Superamo-nos na crise
Em Portugal há um viés ideológico contra a participação dos privados na saúde, mas num mais país com recursos limitados ainda é mais essencial que não se desperdice nenhuma capacidade.
Parece que a profecia de Jean Monnet continua a concretizar-se: “A Europa será forjada nas crises e será a soma das soluções adotadas para responder às crises.” Em 2020, a pandemia de covid-19 lançou a Europa – toda a Europa e, na verdade, todo o mundo – para uma crise sanitária sem precedentes nos últimos 100 anos e com muitas consequências sociais e económicas.
Num primeiro momento, de choque, imperou a ação unilateral (falou-se no desvio de ventiladores, na proibição de exportação de medicamentos, na compra especulativa de equipamento de proteção individual, etc.), mas felizmente que de imediato se percebeu que o problema era comum e em conjunto o resolveríamos melhor.
A pandemia teve ondas e também não atingiu ao mesmo tempo todos os países, o que permitiu aprender com os outros e adequar os recursos à medida que foram sendo necessários.
No caso português, a primeira onda foi relativamente benigna, a segunda apanhou-nos em outubro no norte do país e logo de seguida entrámos nesta fase mais dura em que desde meados de dezembro temos vários dias com mais de 1000 novos casos por milhão de habitantes. Este é um momento de grande tensão no sistema de saúde, com um número nunca antes observado de doentes internados e de necessidades de cuidados intensivos.
Portugal apresentava algumas condições de partida frágeis, nomeadamente um acentuado envelhecimento e dependência da população e uma capacidade instalada no sistema de saúde abaixo da média europeia (em termos de camas, UCI e enfermeiros por 100 mil habitantes).
Numa situação de particular dificuldade, todo o sistema está plenamente envolvido nas necessidades dos cidadãos. Em Portugal há um viés ideológico contra a participação dos privados na saúde, mas num mais país com recursos limitados ainda é mais essencial que não se desperdice nenhuma capacidade.
Os hospitais privados estão desde a primeira hora disponíveis para participar na luta nacional contra a covid-19 e para colaborar com o SNS nos termos que as autoridades entenderem oportuno. Para além da cedência de equipamentos e da disponibilização de hospitais e de enfermarias completas, estamos a receber doentes (covid e não covid) do SNS e há blocos operatórios a serem utilizados por equipas de hospitais públicos.
Depois de algumas semanas em que alguns tentaram assustar com argumentos ideológicos, o primeiro-ministro português, António Costa, foi agora taxativo quando, em visita a um hospital privado, afirmou: “Quero aqui deixar uma palavra de agradecimento, porque uma coisa é a agitação do debate político e outra coisa é a realidade. Desde março temos estado em contacto, temos trabalhado juntos, e o SNS e os hospitais privados e do setor social, ou das Forças Armadas, têm estado mobilizados sempre que necessário para responder a esta situação de pandemia.”
A crise acaba por gerar relações, acabar com tabus e colocar as pessoas a trabalhar em conjunto. Tal como o Presidente Joe Biden disse há uns dias: “Não estamos a falar de políticas, estamos a falar de salvar vidas.”

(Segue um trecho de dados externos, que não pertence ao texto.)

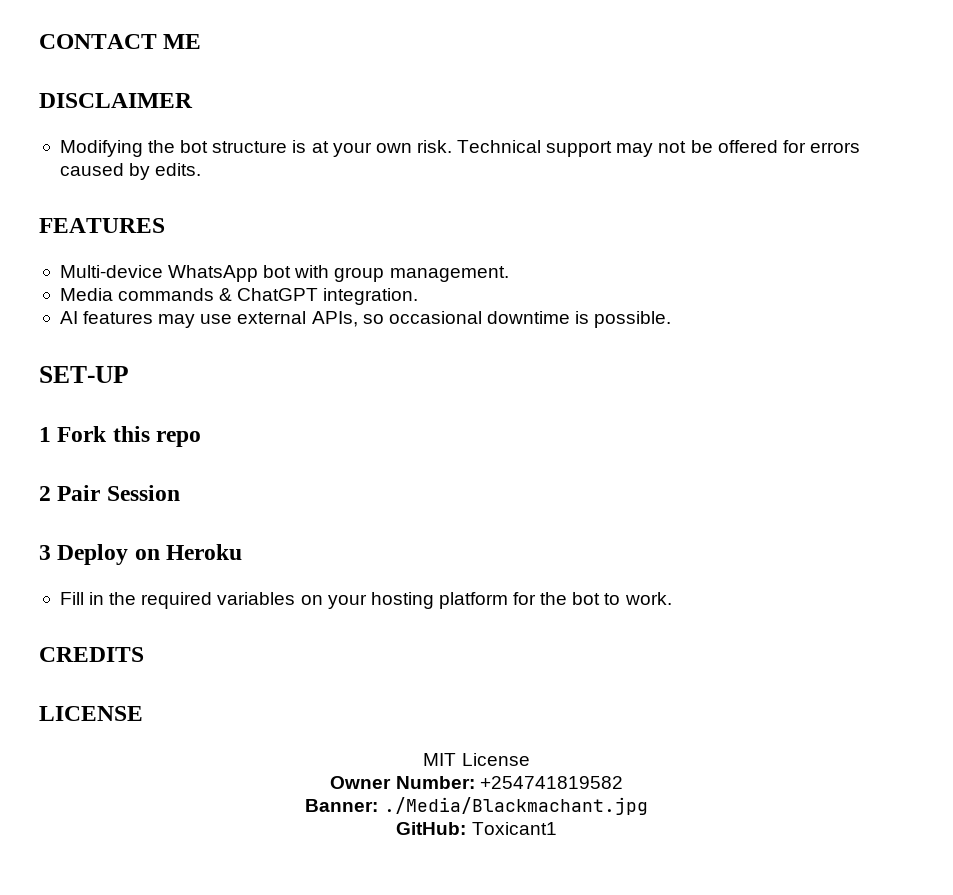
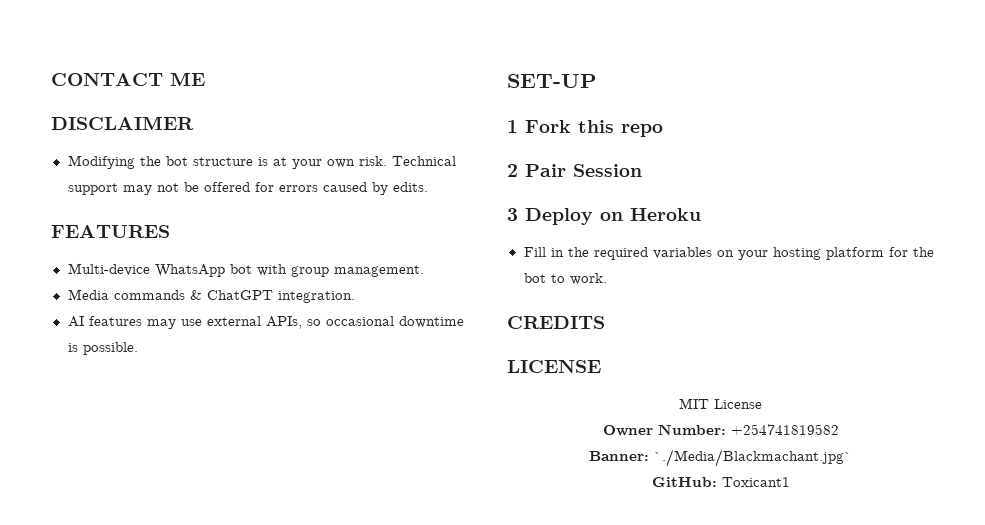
- Banner: ./Media/Blackmachant.jpg
+ Banner: `./Media/Blackmachant.jpg`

Nesse mesmo sentido, registamos os movimentos de solidariedade internacional e desde logo a disponibilidade da Alemanha, da Áustria, do Luxemburgo e de Espanha para tratarem doentes portugueses, se tal fosse necessário.

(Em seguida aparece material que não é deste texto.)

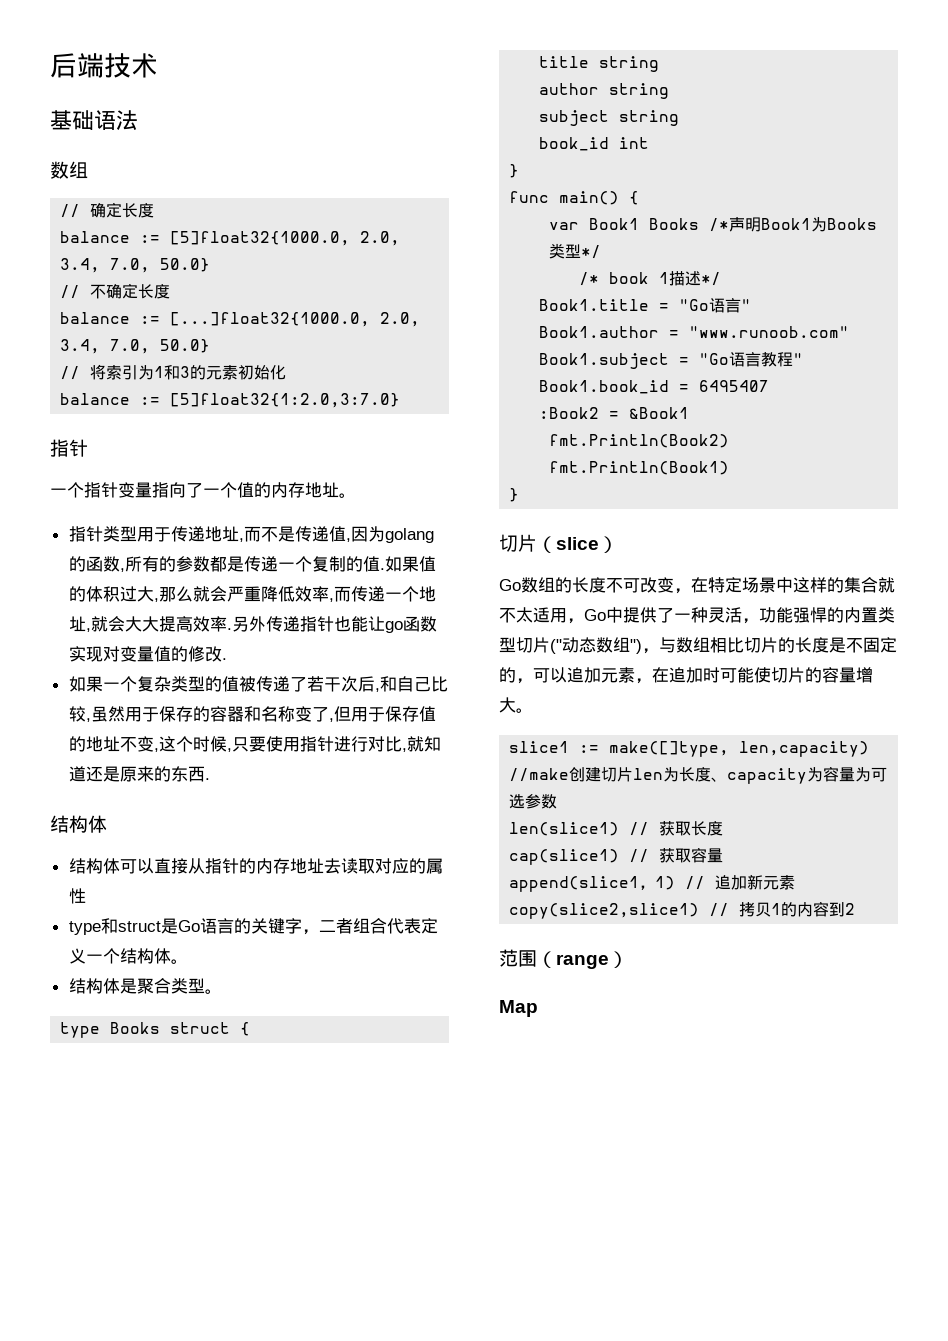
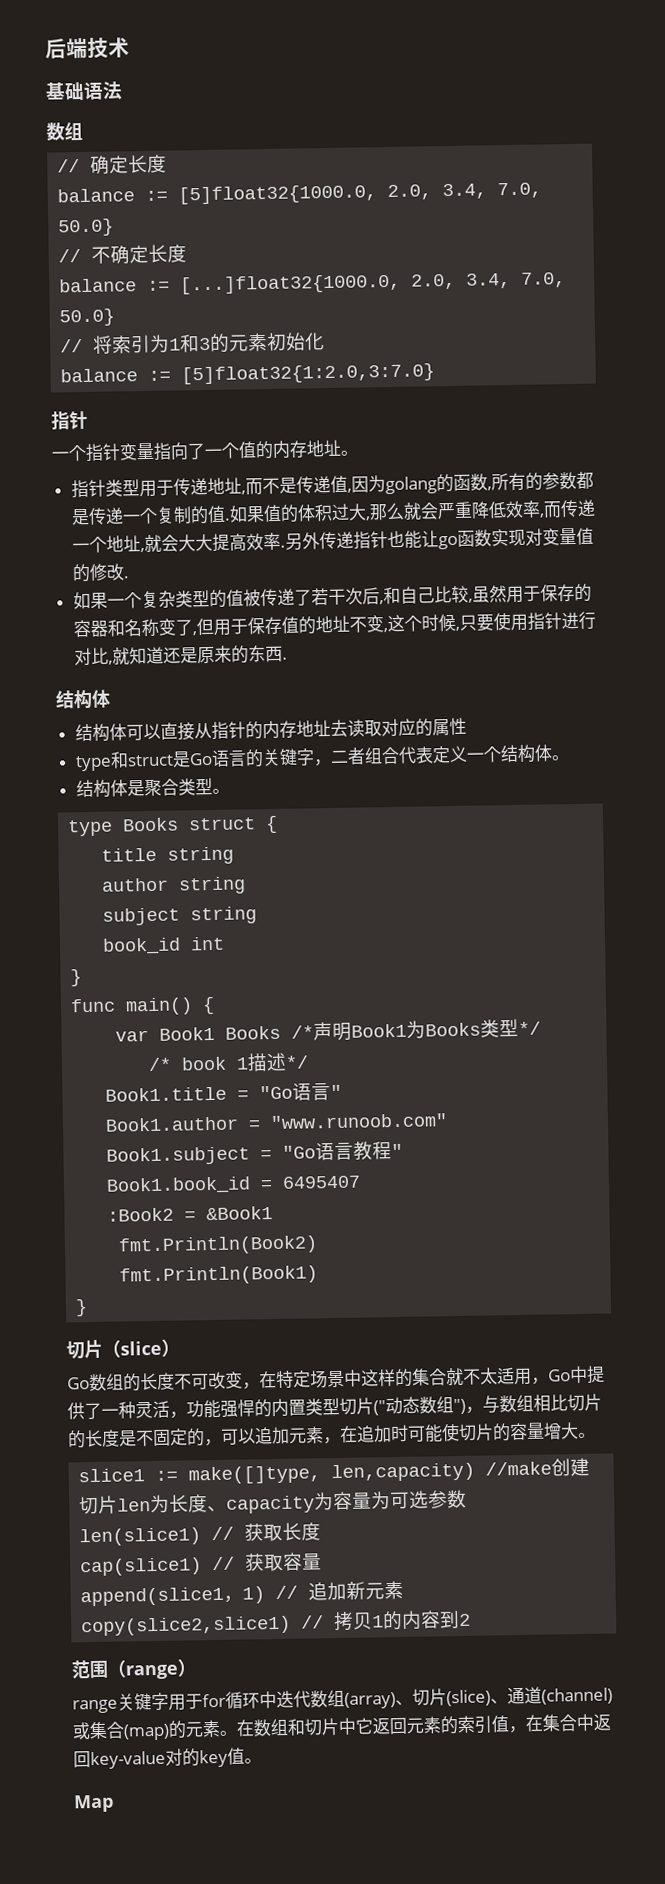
+ range关键字用于for循环中迭代数组(array)、切片(slice)、通道(channel)或集合(map)的元素。在数组和切片中它返回元素的索引值，在集合中返回key-value对的key值。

No passado dia 3 de fevereiro Portugal recebeu o apoio de uma equipa de 26 profissionais de saúde alemães. Este é o caso duplamente exemplar de colaboração. Por um lado, colaboração entre dois países amigos. Por outro lado, colaboração entre setores porque os profissionais alemães vêm para tratar doentes dos hospitais públicos, mas foi um hospital privado que, a pedido do Ministério da Saúde, os acolheu. Nas palavras do hospital privado: “Para a Luz Saúde, este é um momento de compromisso absoluto com o país, com os portugueses e com o sistema nacional de saúde.”
Como acaba de dizer a ministra da Saúde de Portugal, “há muitas lições que vão sair desta pandemia e a necessidade de trabalhar ombro a ombro é uma delas. Se não fosse a nossa capacidade conjunta de falarmos, de nos organizarmos, construir pontes, certamente não teríamos respondido a muitos doentes e famílias”.
O filósofo português José Gil escreveu há dias um ensaio apelando à união “porque só unidos poderemos resistir e, apesar de todas as perdas e feridas, sair talvez mais fortes desta catástrofe”. Estamos a aprender com a lição e, em Portugal como na Europa, queremos sair mais fortes desta pandemia, com sistemas de saúde mais integrados, acessíveis e sustentáveis.